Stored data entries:
━━━━━━━━━━━━━━━━━━━━

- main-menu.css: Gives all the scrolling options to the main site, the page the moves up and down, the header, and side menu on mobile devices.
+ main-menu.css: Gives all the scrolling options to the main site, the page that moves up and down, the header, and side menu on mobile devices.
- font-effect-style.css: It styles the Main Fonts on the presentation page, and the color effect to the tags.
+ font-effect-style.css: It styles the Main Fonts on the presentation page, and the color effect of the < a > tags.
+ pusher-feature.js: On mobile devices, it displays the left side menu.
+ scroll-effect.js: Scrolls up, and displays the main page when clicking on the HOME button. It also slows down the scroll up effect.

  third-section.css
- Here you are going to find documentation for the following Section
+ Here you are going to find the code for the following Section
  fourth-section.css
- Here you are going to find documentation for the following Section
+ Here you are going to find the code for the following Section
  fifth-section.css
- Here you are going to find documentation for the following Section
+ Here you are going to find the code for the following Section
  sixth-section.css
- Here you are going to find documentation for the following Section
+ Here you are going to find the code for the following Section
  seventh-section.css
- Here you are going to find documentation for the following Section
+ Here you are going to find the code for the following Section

━━━━━━━━━━━━━━━━━━━━

Your task:
Say how many lines in the records include the string "devices", giving the figure by itself.

Response to the exercise:
3